- _REQUIRED ACTION_
Every line from the first record below down to the line that includes "2021-01-07 | 카드사용내역: 장관" must be reproduced exactly; the pictures are not.

────────────────────────────────────────

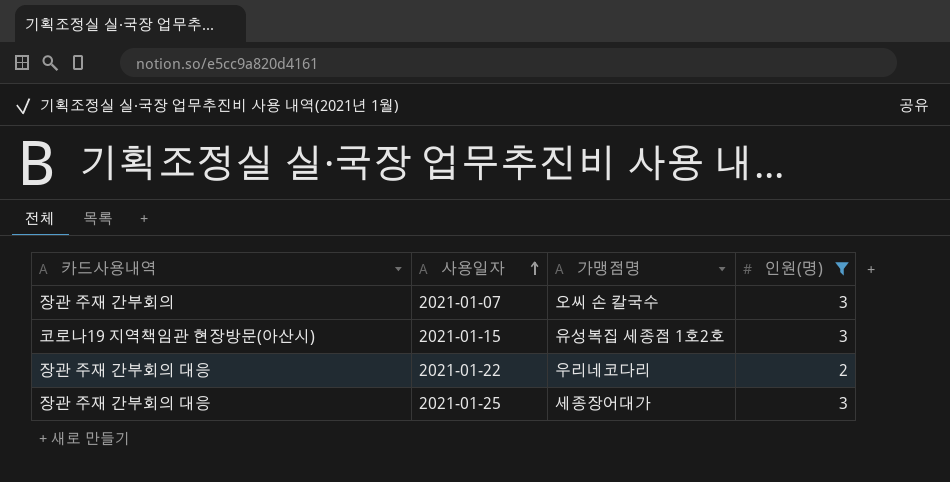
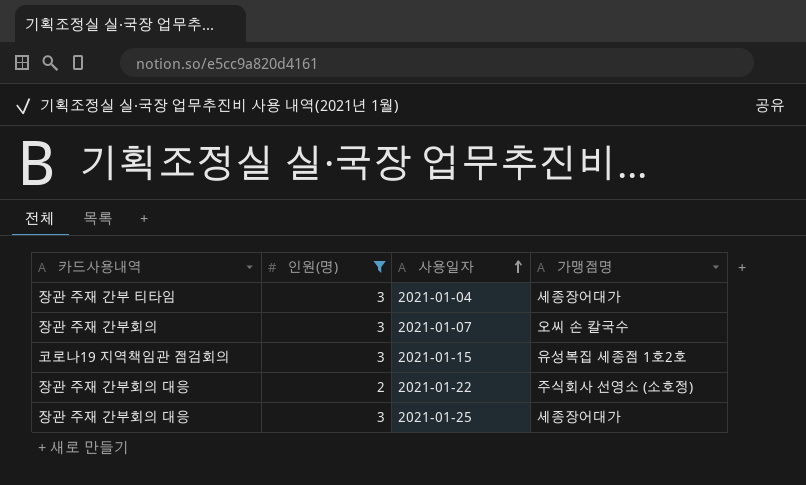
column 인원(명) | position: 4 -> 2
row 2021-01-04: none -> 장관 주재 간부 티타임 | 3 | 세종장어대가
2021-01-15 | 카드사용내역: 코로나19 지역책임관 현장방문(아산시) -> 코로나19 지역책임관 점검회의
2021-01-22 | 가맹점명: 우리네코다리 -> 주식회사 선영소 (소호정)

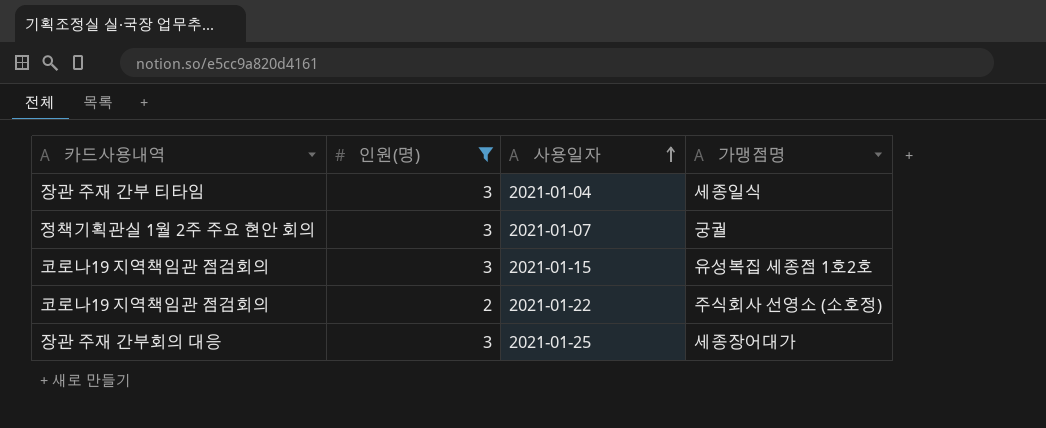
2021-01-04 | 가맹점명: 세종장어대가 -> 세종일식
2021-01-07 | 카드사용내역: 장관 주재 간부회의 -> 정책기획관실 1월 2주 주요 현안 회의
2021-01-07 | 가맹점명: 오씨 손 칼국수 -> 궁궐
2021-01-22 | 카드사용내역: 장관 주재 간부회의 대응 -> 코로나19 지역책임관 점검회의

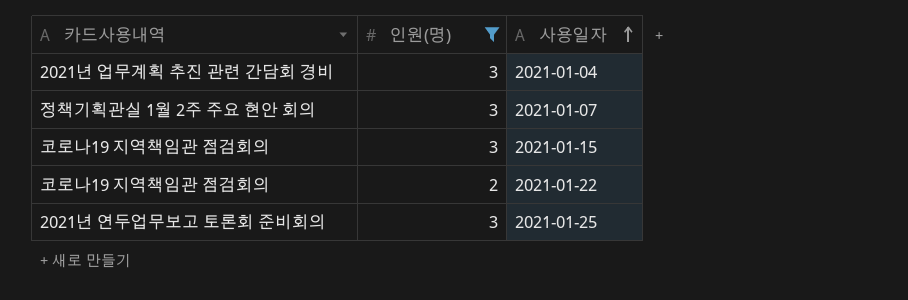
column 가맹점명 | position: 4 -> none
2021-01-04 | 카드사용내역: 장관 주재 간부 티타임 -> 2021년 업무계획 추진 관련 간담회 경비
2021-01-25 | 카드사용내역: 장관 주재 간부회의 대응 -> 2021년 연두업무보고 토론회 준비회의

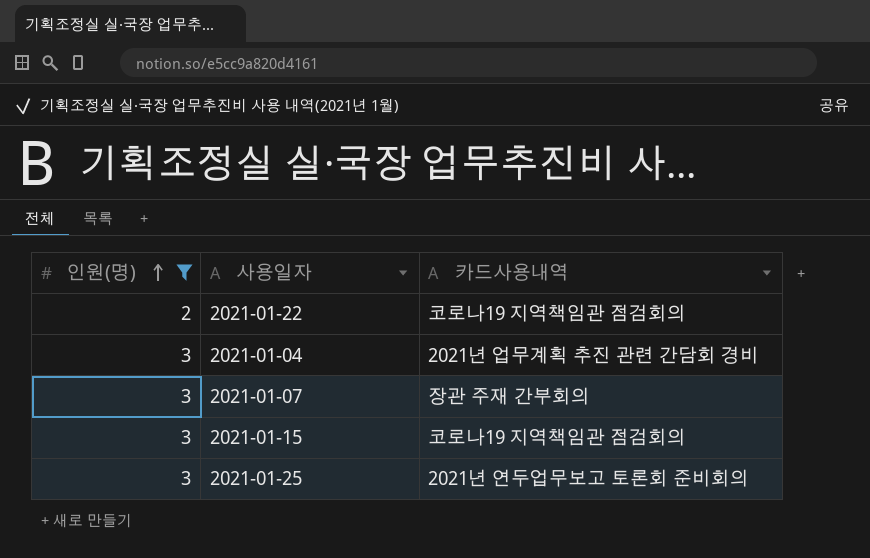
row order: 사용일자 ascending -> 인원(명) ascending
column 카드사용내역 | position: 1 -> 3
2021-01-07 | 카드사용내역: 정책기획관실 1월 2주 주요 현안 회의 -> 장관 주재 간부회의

────────────────────────────────────────

- _YOUR SOLUTION_
column 인원(명) | position: 4 -> 2
row 2021-01-04: none -> 장관 주재 간부 티타임 | 3 | 세종장어대가
2021-01-15 | 카드사용내역: 코로나19 지역책임관 현장방문(아산시) -> 코로나19 지역책임관 점검회의
2021-01-22 | 가맹점명: 우리네코다리 -> 주식회사 선영소 (소호정)

2021-01-04 | 가맹점명: 세종장어대가 -> 세종일식
2021-01-07 | 카드사용내역: 장관 주재 간부회의 -> 정책기획관실 1월 2주 주요 현안 회의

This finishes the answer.